Exercise goal:
Below is a listing; restate from it, character for character, the lines beginning at the line holding "padding-left: 8px;" and ending at the line holding "24px; height: 9.5px;", both included.
------------------------
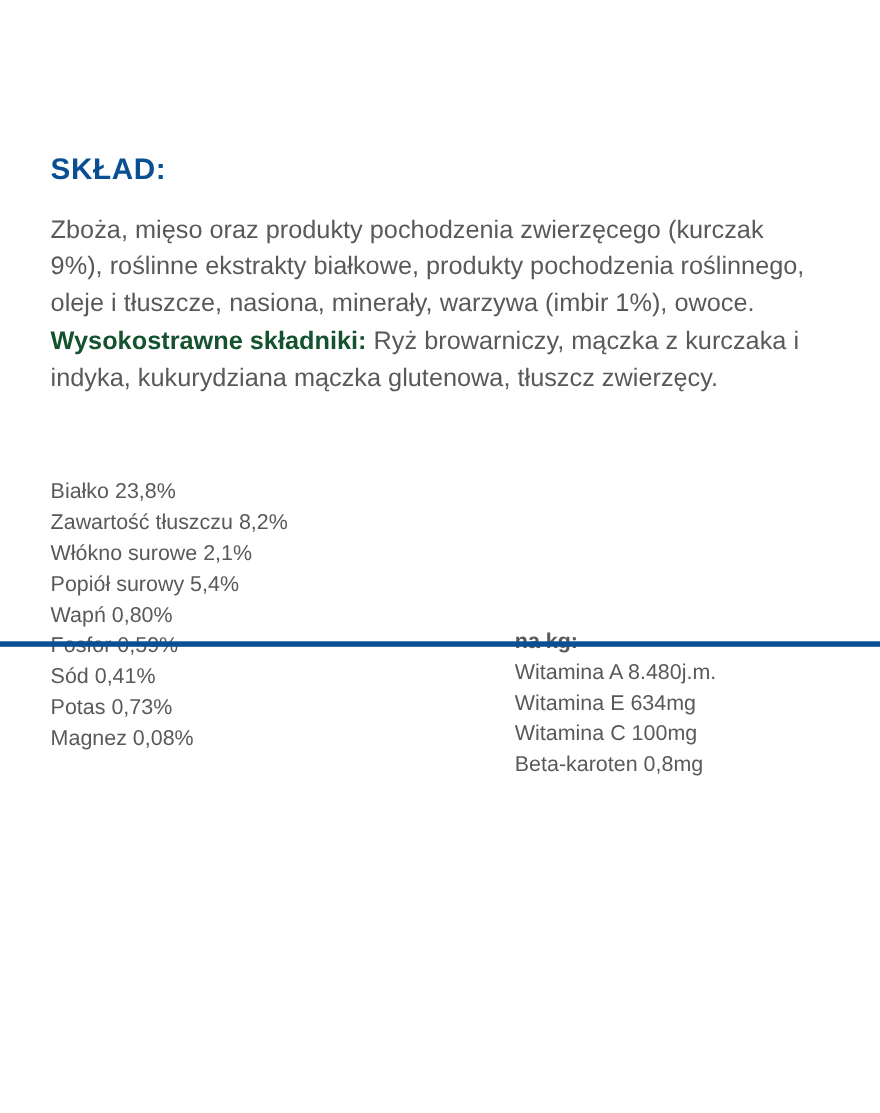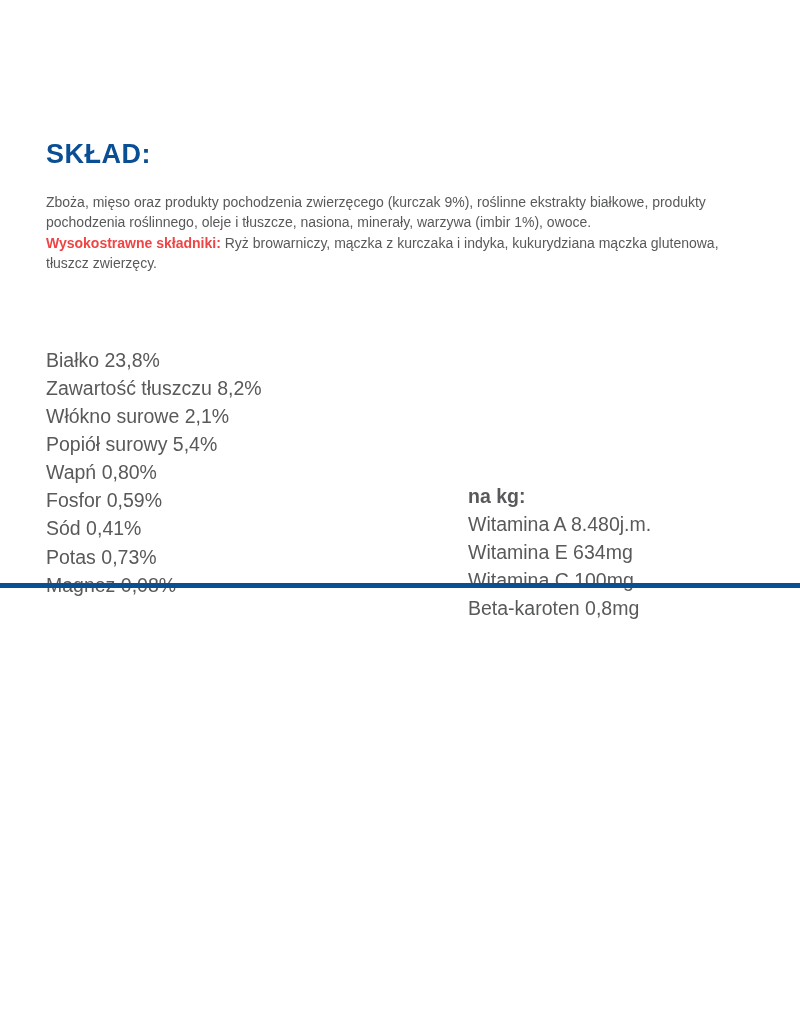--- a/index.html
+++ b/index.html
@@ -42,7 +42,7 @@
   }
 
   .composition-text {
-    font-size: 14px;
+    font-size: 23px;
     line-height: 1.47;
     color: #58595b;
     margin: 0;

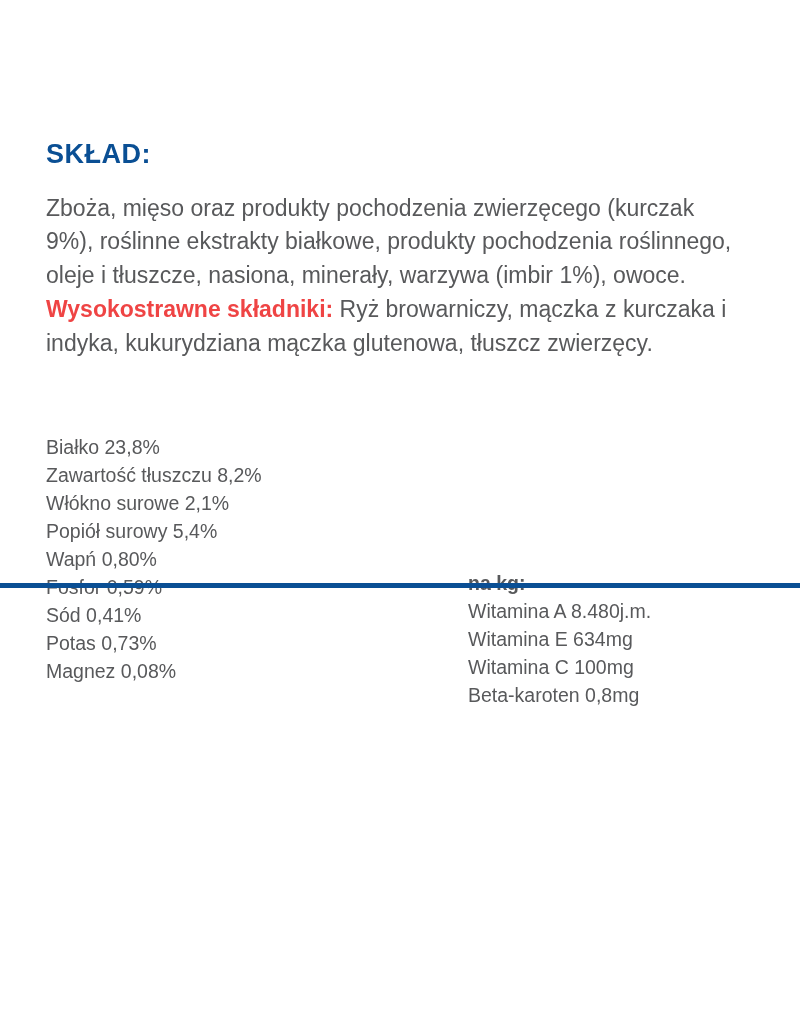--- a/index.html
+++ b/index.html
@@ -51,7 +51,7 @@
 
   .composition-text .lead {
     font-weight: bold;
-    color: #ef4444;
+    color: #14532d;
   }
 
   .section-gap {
------------------------
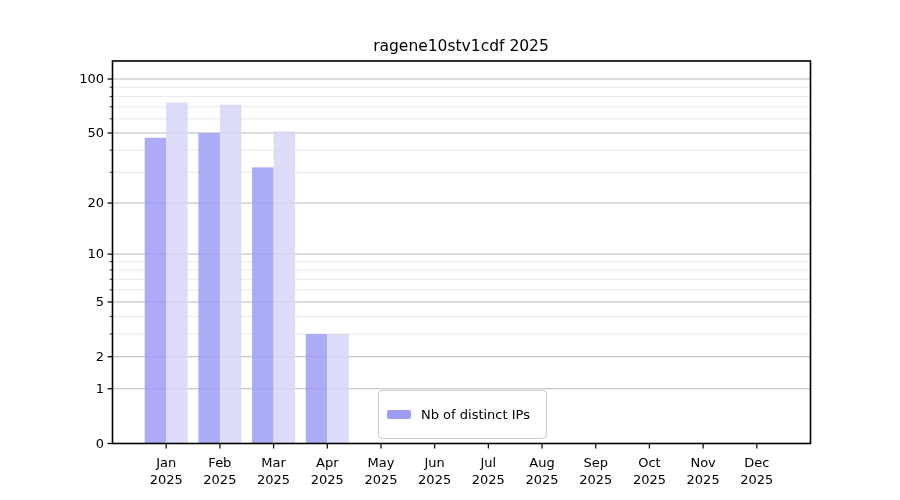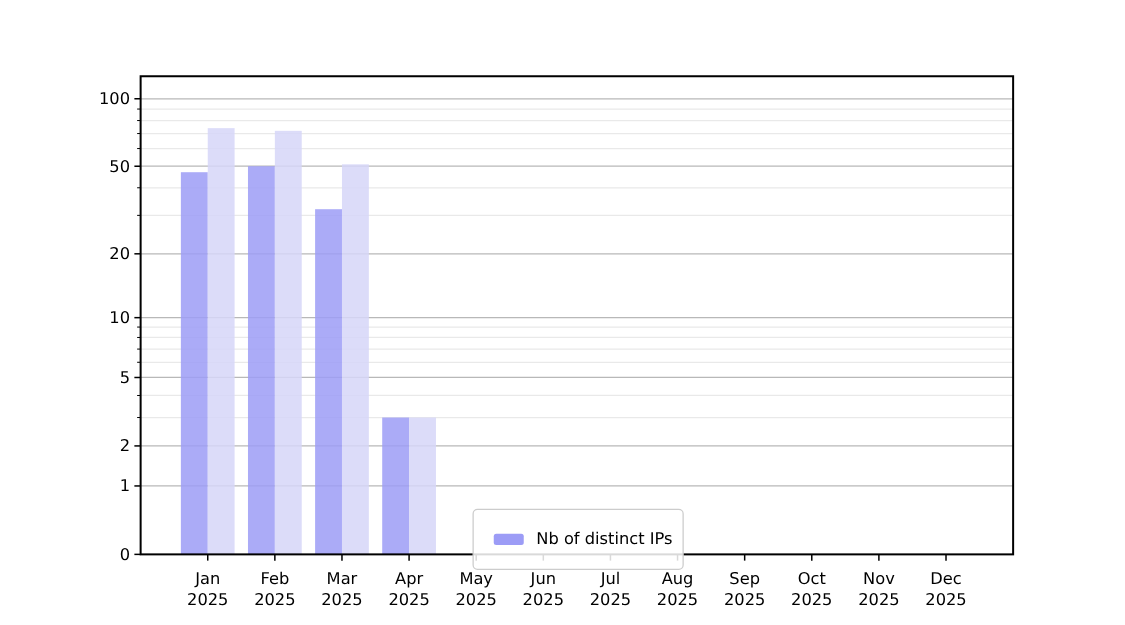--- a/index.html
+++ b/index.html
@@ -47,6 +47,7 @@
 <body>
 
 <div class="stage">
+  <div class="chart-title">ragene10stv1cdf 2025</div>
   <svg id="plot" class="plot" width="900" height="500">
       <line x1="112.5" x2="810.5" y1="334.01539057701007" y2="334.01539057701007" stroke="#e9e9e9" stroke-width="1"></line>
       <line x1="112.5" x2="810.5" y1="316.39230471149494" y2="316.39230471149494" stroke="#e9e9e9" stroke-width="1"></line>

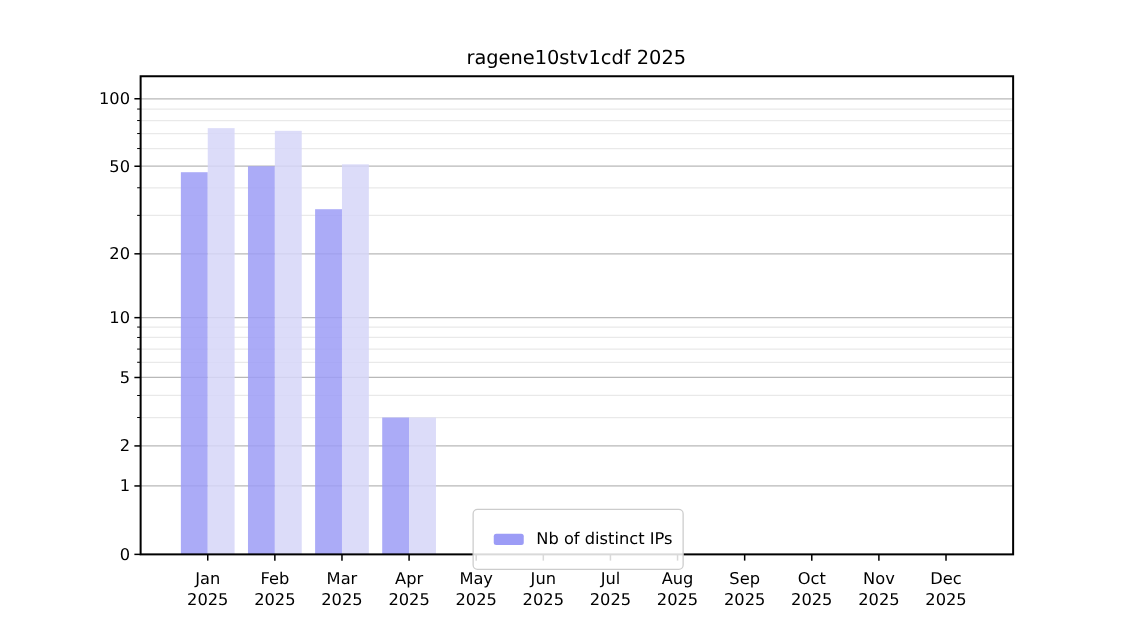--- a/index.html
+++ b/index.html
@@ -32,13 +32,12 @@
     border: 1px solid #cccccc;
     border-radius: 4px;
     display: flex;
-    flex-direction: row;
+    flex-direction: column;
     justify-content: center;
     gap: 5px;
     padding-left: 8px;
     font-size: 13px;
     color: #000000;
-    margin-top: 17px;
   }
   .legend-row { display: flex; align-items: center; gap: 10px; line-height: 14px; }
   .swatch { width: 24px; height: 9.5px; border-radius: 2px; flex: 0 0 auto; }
------------------------
The answer:
     padding-left: 8px;
     font-size: 13px;
     color: #000000;
-    margin-top: 17px;
   }
   .legend-row { display: flex; align-items: center; gap: 10px; line-height: 14px; }
   .swatch { width: 24px; height: 9.5px; border-radius: 2px; flex: 0 0 auto; }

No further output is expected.